The Journal’s next two issues will present observations drawn from As Two Ships. These observations will provide a background and a base to rethink one’s ideas regarding American economic development. They might suggest new ways on how to approach your job, research, and your profession. Make no mistake, the history will challenge much of what you think ED was–and is.
This issue discusses core fundamentals by introducing my “Chapter One Model”. The Chapter One Model flowed from the history. It did not exist previous to my eight years of research/writing on what I called “the Never-ending Project“. The Chapter One Model is the “story” told to me by that history. It is why I think American ED’s history and chronology unfolded as it did. It offers, I think, considerable insight to the present day, and suggestions pertinent to our future. The model provides meaning, understanding, texture, context, perspective and a sense of what has been important to economic and community developers over two centuries. It provides today’s economic developer with a record of proud achievement of her and his profession’s role in the success of America.
Insights from “As Two Ships”
Insight One: ED is Engaged in a Great Civil War
Since colonial history two different and often conflicting approaches/styles to American ED were evident: mainstream economic development (MED) and community development (CD). These approaches are closely tied to the two dominant American political cultures: Privatism, and Progressivism. Each culture rests on its distinctive values, experiences, preferences, and beliefs of current community residents–as well as those residents who currently rest in its cemeteries.
These two cultures exist in different versions and varying strength in every community and state in the nation. They vary across the four regions of America and change over time by putting on different semantic “clothes”. But underneath the clothes they have changed remarkably little. Cultures influence local policy agendas, shaped local policy-making institutions/decision-making and over time evolved into a distinctive and durable ED “style” or “why things happen” in each specific community/state.
Today they constitute a major element of what is commonly referred as “Red and Blue” economic development. Immigration, internal migration, and generational cohort migration transmitted these cultures across time and geography. But how they have differed from each other has not changed very much. The bottom line is that community development wants to help “people”, especially the downtrodden and disadvantaged–and mainstream ED believes the best way for the community to grow and prosper is to assist the companies resident in the community’s economic base to grow and prosper.
They target different beneficiaries and operate in different levels within the community (neighborhood or community-wide), and when they collide–say in the city council or in a public hearing–watch out!

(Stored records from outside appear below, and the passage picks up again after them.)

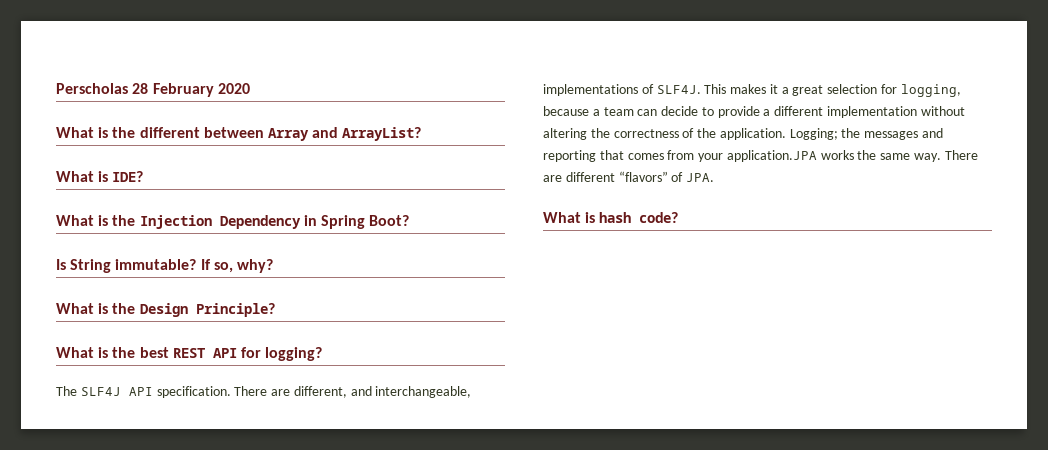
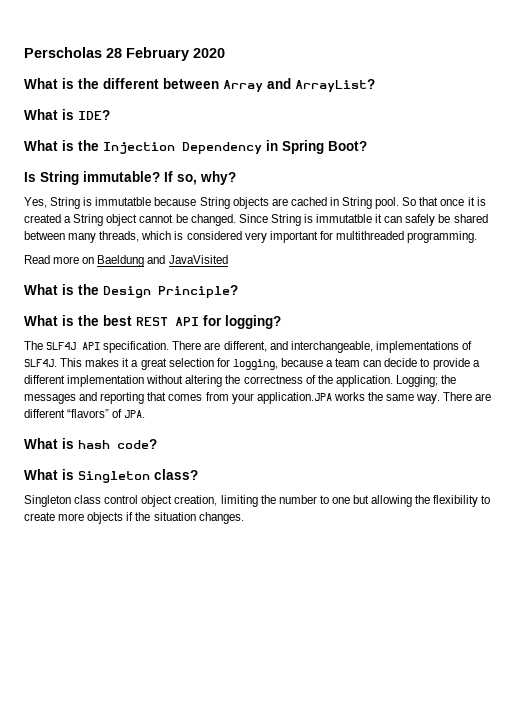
(273, 266) none -> [24,197,486,209] [24,214,488,226] [24,231,478,243] [24,255,228,267] // Yes, String is immutatble because String objects are cached in String pool. So that once it is created a String object cannot be changed. Since String is immutatble it can safely be shared between many threads, which is considered very important for multithreaded programming. // Read more on Baeldung and JavaVisited
(679, 217) none -> [24,469,198,483] [24,495,491,507] [24,512,244,524] // What is Singleton class? // Singleton class control object creation, limiting the number to one but allowing the flexibility to create more objects if the situation changes.

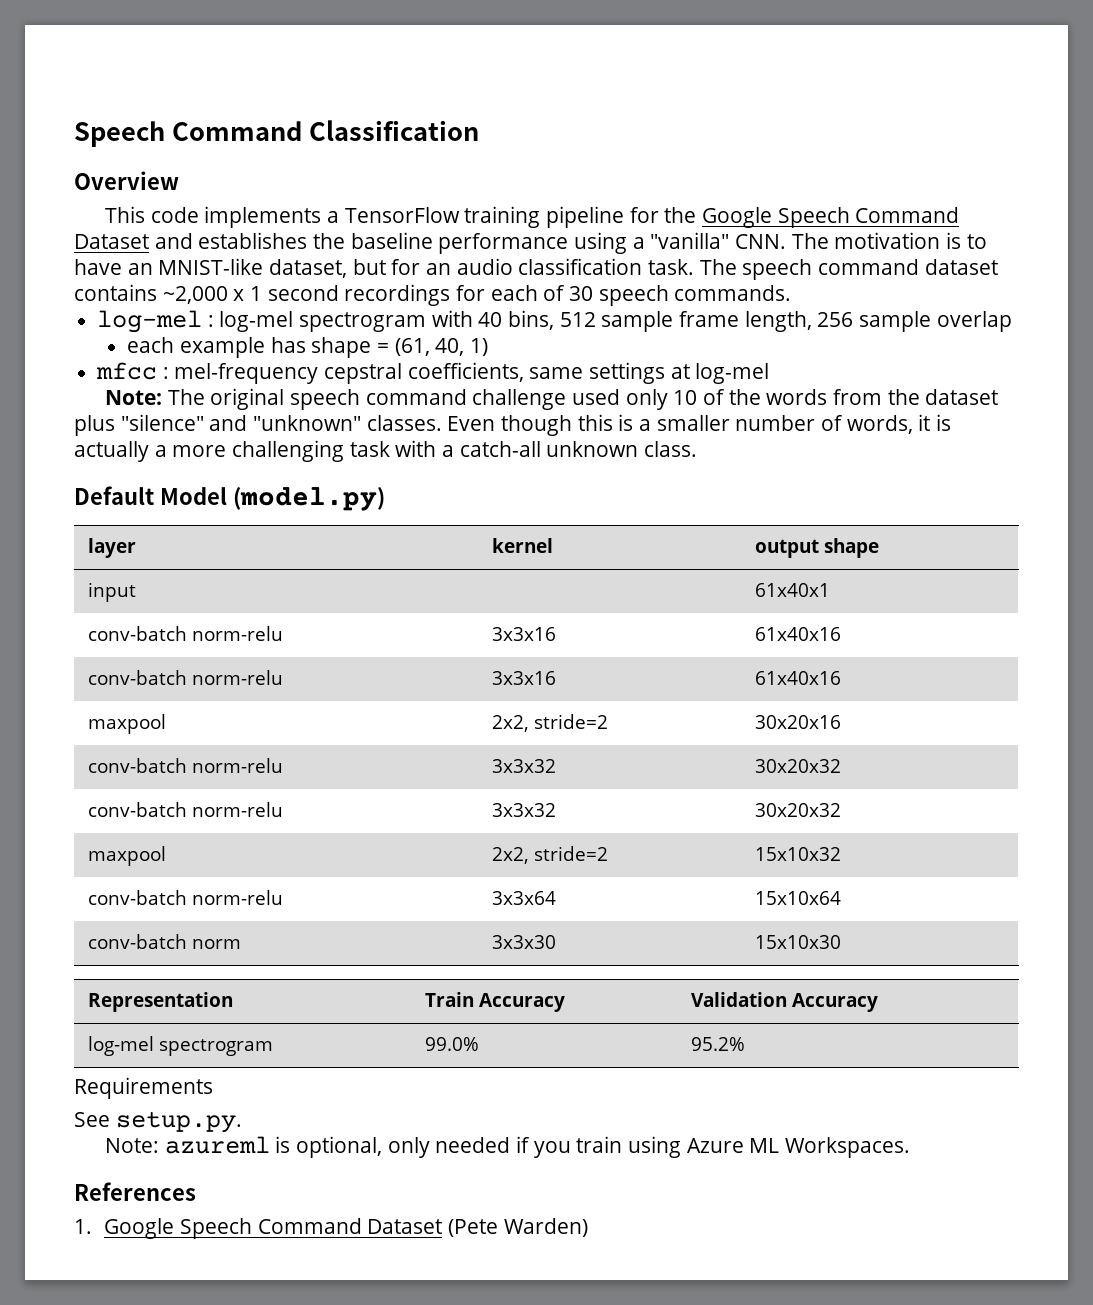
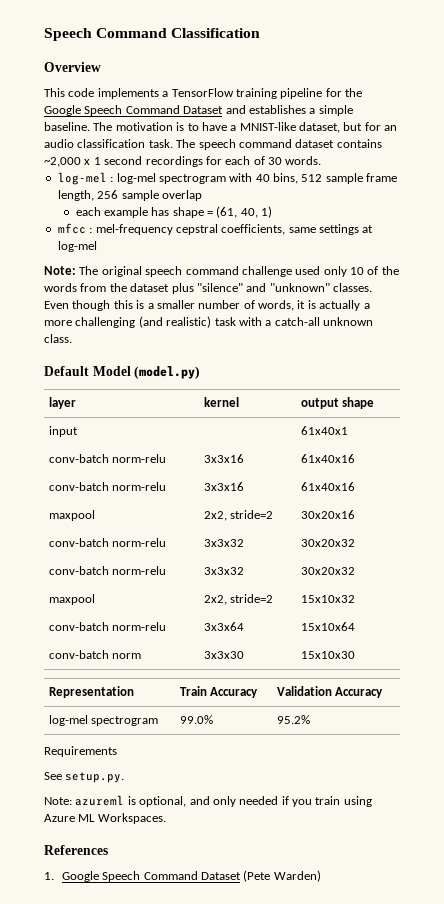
[313,232,787,254] the baseline performance using a "vanilla" CNN. -> [309,105,353,116] [44,122,90,131] a simple baseline.
[127,263,153,275] an -> [230,125,237,131] a
[598,285,792,306] speech commands. -> [285,156,322,165] words.
(345, 451) none -> [138,316,212,328] (and realistic)
(382, 1147) none -> [189,796,210,805] and

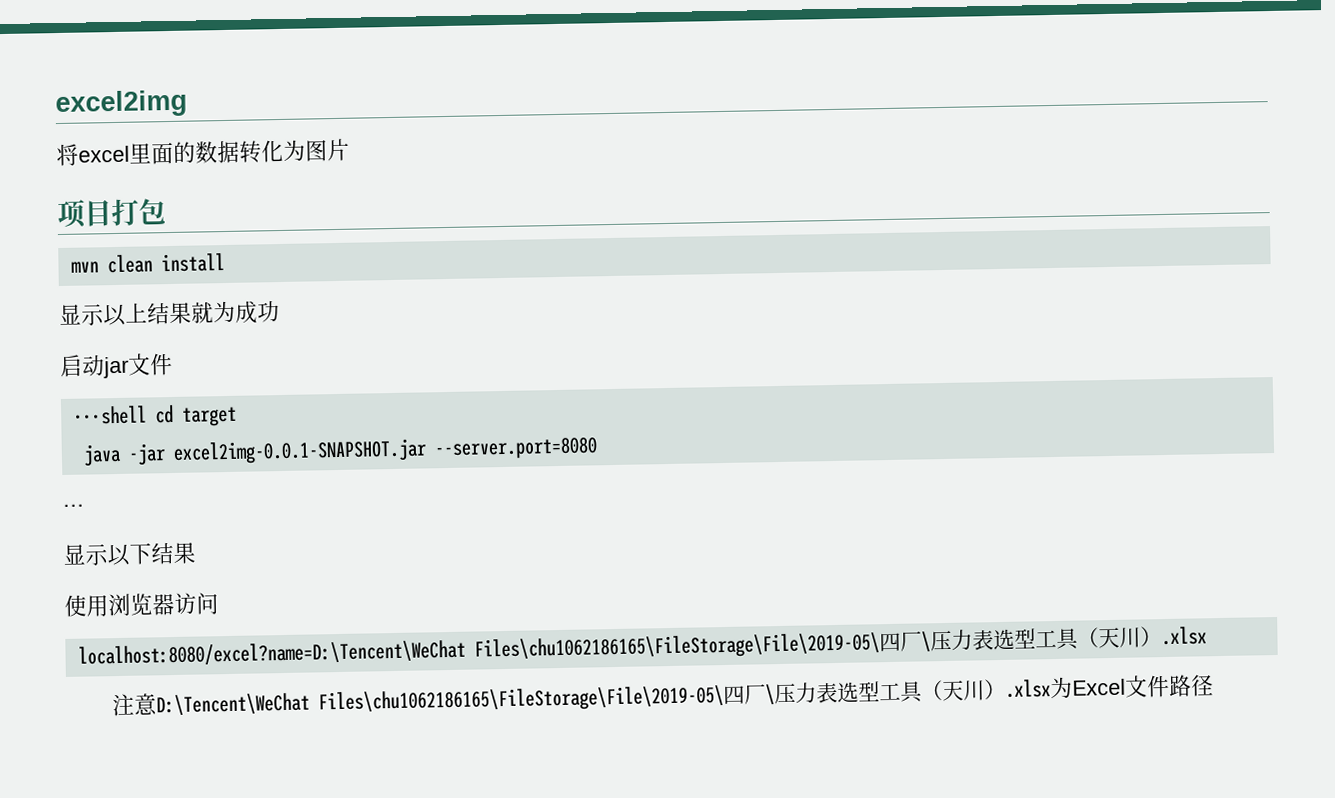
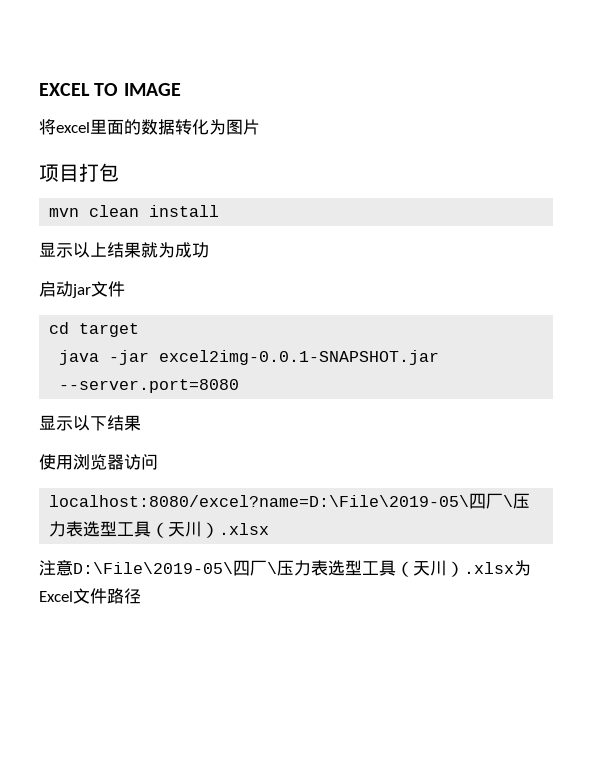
[55,89,188,119] excel2img -> [39,83,181,96] EXCEL TO IMAGE
[73,405,147,425] ···shell -> (125, 289) none
[62,503,84,512] // ··· -> (240, 386) none
[77,632,880,667] localhost:8080/excel?name=D:\Tencent\WeChat Files\chu1062186165\FileStorage\File\2019-05\ -> [49,495,470,507] localhost:8080/excel?name=D:\File\2019-05\
[155,685,724,716] D:\Tencent\WeChat Files\chu1062186165\FileStorage\File\2019-05\ -> [73,562,233,574] D:\File\2019-05\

Mainstream ED (MED) accepts capitalism, prefers limited government, believes in a natural human inequality, and is willing to provide direct business-assistance by lowering costs of doing business, attracting a skilled but inexpensive workforce, and promotes a friendly business climate to encourage investment. Tightly connected to the jurisdiction’s resident industries and sectors (and their corporate owners/managers), MED values retention as well as attraction of new companies and advocates a strong public role to provide the necessary physical infrastructure. In tune with capitalism’s competitive ethos, MED competes instinctively with other urban jurisdictions, even nations, for economic prosperity, prestige and even their citizens as tourists and potential new residents. MED has been America’s dominant state and local ED approach–the approach most citizens and media instinctively label as “economic development”.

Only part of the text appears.